The Discovery Institute is backing public school related legislation in Ohio calling for teaching the controversy in evolution and global warming. By naming global warming evolution isn’t getting “singled out” so this weakens the argument that teaching criticisms of consensus science is religiously inspired.

Of course the usual suspects at the Panda’s Thumb still claim the global warming anti-alarmists are religiously inspired. Give me a break. The global warming issue is about economics not religion.
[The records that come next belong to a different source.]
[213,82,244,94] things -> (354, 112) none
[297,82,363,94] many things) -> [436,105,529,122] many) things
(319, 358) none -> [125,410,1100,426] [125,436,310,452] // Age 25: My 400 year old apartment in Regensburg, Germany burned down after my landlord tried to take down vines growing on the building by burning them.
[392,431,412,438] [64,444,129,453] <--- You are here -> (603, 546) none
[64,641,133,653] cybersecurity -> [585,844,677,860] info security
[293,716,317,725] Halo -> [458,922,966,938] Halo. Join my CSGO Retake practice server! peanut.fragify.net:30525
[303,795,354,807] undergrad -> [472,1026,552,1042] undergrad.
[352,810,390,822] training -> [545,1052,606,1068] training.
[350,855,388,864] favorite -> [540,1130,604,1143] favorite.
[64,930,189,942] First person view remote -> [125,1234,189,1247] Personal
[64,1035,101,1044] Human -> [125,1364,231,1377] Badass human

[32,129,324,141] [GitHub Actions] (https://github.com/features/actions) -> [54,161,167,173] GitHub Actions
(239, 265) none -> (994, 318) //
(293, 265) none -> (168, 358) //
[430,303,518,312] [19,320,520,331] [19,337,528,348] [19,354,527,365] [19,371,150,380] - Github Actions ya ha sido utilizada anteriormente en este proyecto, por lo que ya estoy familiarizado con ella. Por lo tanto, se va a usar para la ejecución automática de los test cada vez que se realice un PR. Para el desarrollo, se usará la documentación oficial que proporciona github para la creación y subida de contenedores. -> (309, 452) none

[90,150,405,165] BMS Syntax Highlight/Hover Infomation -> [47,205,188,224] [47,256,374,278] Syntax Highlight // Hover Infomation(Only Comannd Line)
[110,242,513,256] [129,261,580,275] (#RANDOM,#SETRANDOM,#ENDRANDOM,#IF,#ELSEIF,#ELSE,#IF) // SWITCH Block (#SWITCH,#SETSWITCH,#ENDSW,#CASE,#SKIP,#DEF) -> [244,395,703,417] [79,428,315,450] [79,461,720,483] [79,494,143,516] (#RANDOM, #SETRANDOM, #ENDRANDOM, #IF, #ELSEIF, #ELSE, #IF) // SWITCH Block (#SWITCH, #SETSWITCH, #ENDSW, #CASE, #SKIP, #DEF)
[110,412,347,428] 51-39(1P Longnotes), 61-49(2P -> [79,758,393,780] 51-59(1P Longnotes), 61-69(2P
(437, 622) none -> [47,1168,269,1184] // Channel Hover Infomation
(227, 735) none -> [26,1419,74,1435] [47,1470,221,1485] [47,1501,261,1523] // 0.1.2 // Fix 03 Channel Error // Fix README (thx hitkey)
A great many scientists have claimed that global warming is a fact (it is) and while conceding it is cyclical to some degree (it is) they say that human activity is accelerating it (it is). The problem is there’s no consensus on what we need to do to stop it (or even if we can stop it at all), what it will cost to stop it, who will bear the economic cost of stopping it, and what it would cost if we did nothing and just dealt with the consequences as they arose. We don’t have enough information to make an informed economic decision. Scientists might think it’s okay to run off half cocked like Chicken Little saying the sky is falling and throwing any money they can beg, borrow, or steal at the problem but businessmen don’t think it’s okay to do that. They need to know the cost of action, the cost of inaction, and who pays those costs. President Bush in his great wisdom has said as much. We need better information to make an informed decision about what to do.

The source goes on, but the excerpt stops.